Out of the material that follows, write out exactly the lines from the line with "- Тип запроса" to the line with "<=50 | Передается", both ends included, and no others.

** Opening Source data block **

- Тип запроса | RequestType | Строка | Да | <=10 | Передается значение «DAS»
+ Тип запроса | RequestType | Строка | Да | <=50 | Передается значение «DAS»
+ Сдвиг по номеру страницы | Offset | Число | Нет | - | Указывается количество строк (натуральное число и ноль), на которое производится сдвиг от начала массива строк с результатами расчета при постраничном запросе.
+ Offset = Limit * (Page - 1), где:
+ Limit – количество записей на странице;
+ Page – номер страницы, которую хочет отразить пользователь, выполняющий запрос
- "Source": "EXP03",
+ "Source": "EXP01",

** Closing Source data block **
** Opening Source data block **

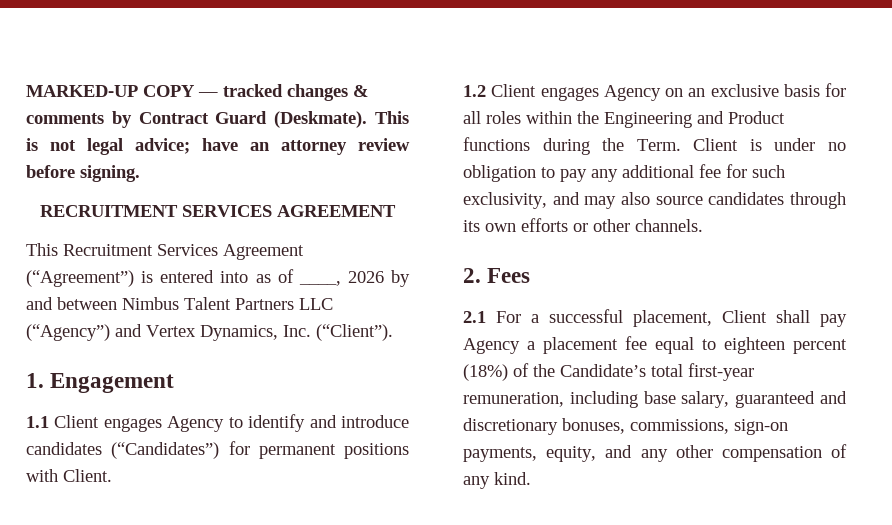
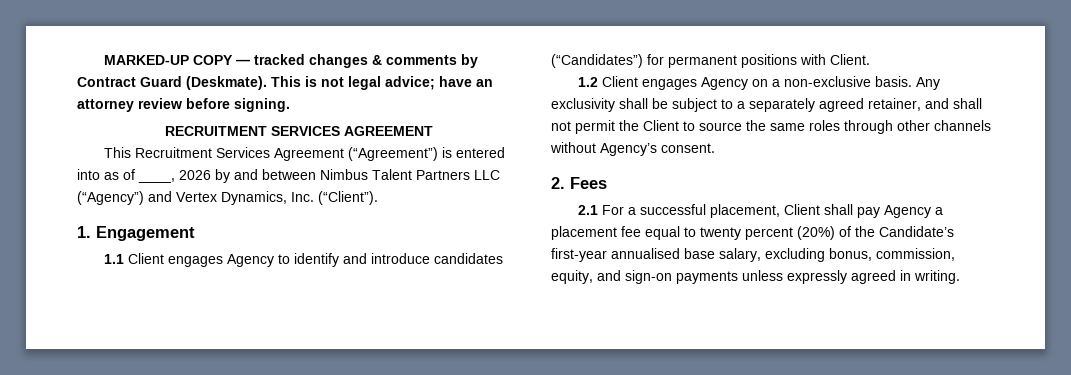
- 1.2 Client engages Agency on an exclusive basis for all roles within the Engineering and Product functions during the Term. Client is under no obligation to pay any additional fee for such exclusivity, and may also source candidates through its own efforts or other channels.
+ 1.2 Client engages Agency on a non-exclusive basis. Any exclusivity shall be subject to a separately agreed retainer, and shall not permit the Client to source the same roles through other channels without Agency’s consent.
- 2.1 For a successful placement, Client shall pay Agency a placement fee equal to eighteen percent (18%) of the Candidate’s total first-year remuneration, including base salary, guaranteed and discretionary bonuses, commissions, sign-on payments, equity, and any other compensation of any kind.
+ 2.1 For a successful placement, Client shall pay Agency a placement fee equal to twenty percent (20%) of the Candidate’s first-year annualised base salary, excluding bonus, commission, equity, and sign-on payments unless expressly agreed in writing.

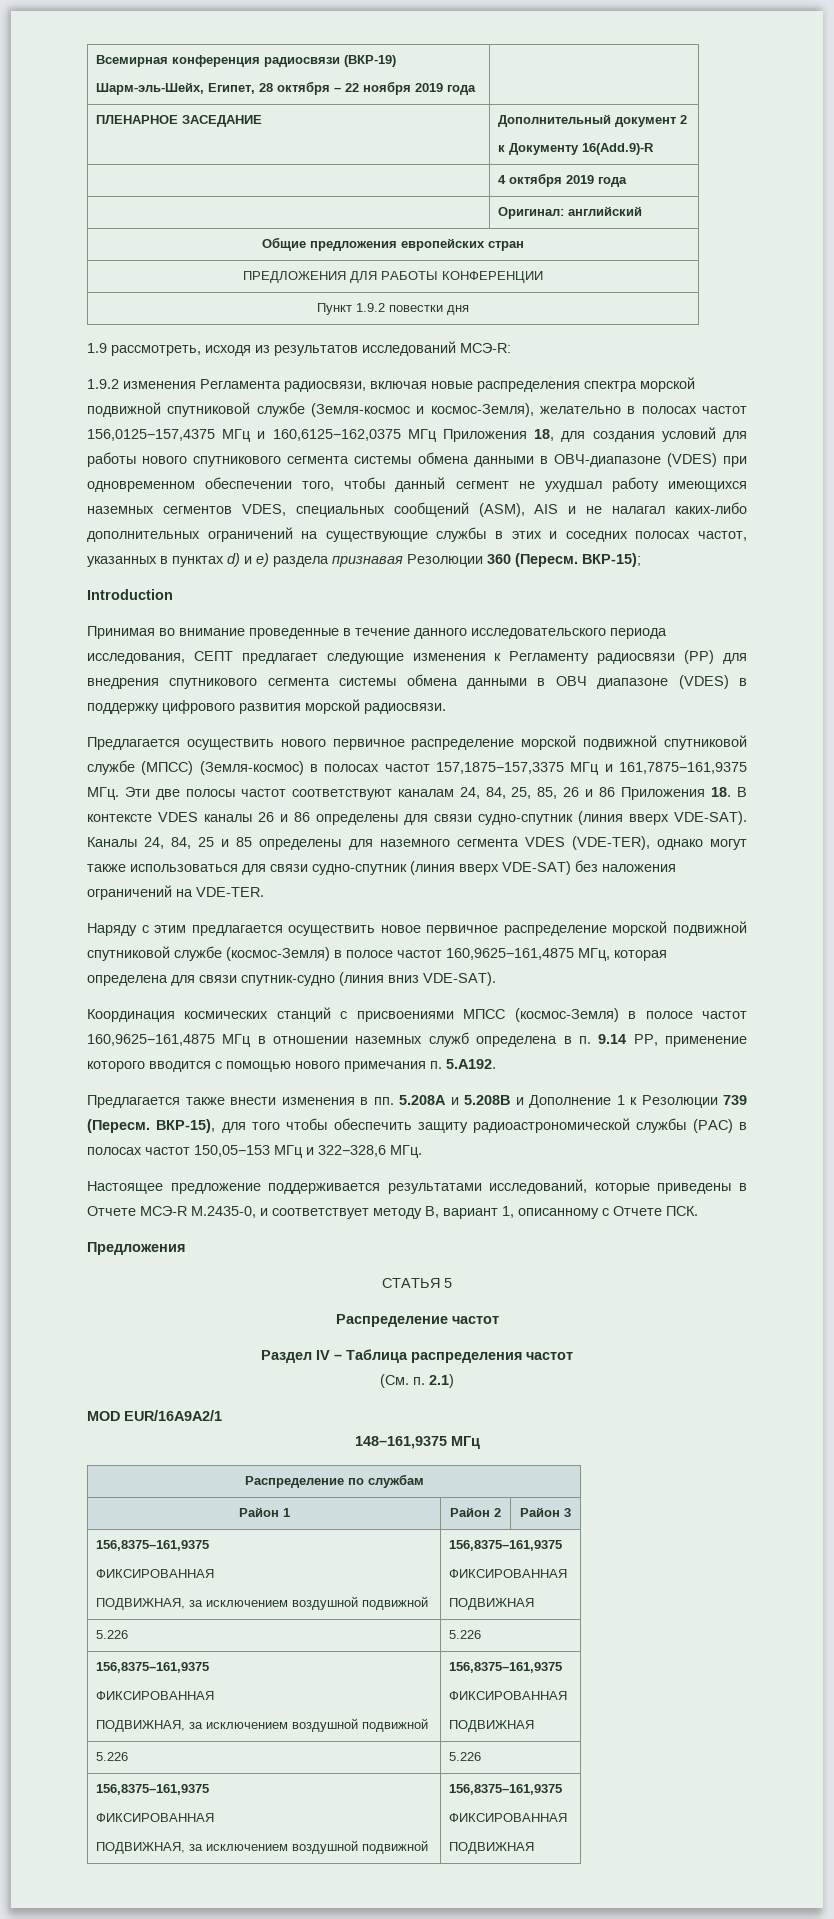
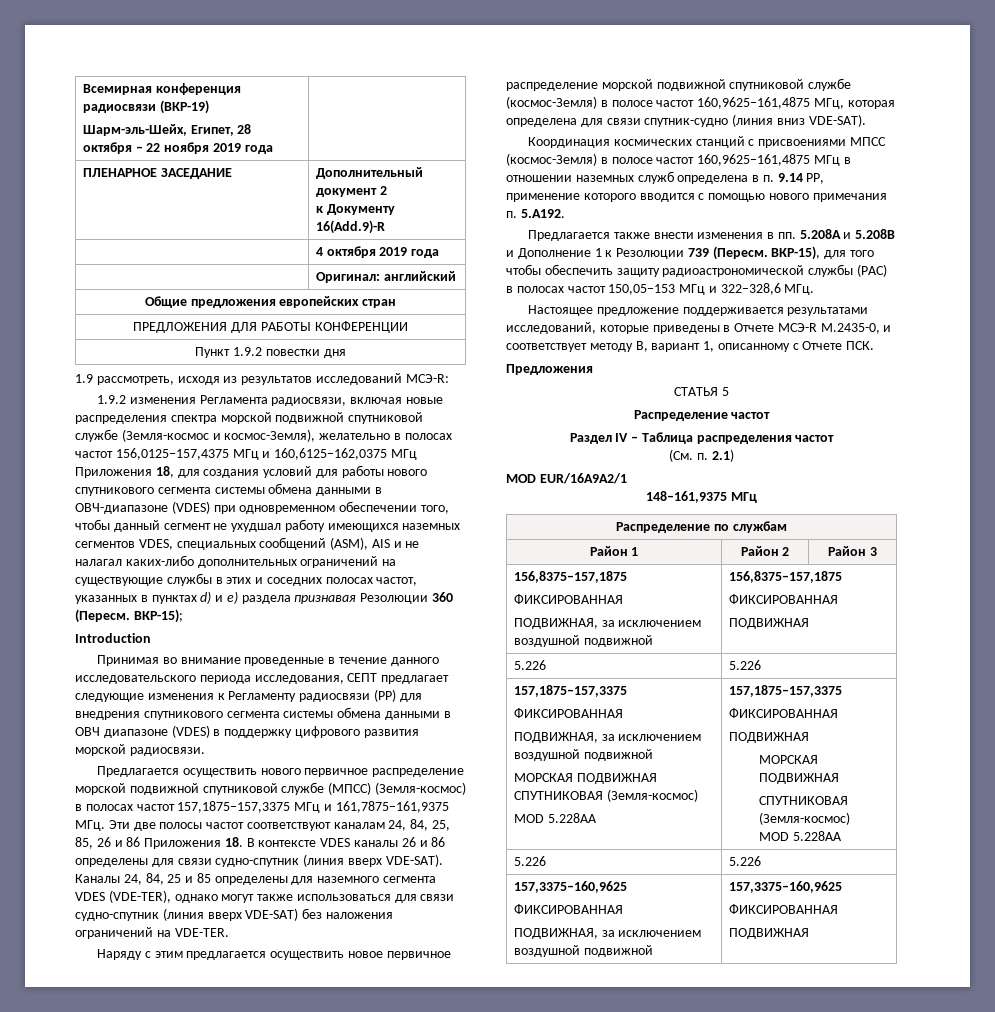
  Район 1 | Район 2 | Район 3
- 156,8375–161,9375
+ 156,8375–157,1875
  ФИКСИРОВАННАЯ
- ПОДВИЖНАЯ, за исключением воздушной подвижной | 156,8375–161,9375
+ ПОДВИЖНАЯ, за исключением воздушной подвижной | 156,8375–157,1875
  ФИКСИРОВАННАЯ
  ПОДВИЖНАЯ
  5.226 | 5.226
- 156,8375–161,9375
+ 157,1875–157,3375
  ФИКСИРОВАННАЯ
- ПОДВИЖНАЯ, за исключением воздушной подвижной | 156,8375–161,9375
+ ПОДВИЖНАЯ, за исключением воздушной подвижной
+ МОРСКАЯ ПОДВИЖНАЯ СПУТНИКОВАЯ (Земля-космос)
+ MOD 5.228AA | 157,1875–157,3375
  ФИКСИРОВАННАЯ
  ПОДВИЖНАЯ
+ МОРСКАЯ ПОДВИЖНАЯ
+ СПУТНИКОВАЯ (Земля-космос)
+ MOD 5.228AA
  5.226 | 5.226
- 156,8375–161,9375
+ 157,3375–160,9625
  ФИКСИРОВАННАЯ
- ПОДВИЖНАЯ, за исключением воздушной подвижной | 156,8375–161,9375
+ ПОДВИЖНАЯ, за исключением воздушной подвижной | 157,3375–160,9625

** Closing Source data block **

(Response):
- Тип запроса | RequestType | Строка | Да | <=10 | Передается значение «DAS»
+ Тип запроса | RequestType | Строка | Да | <=50 | Передается значение «DAS»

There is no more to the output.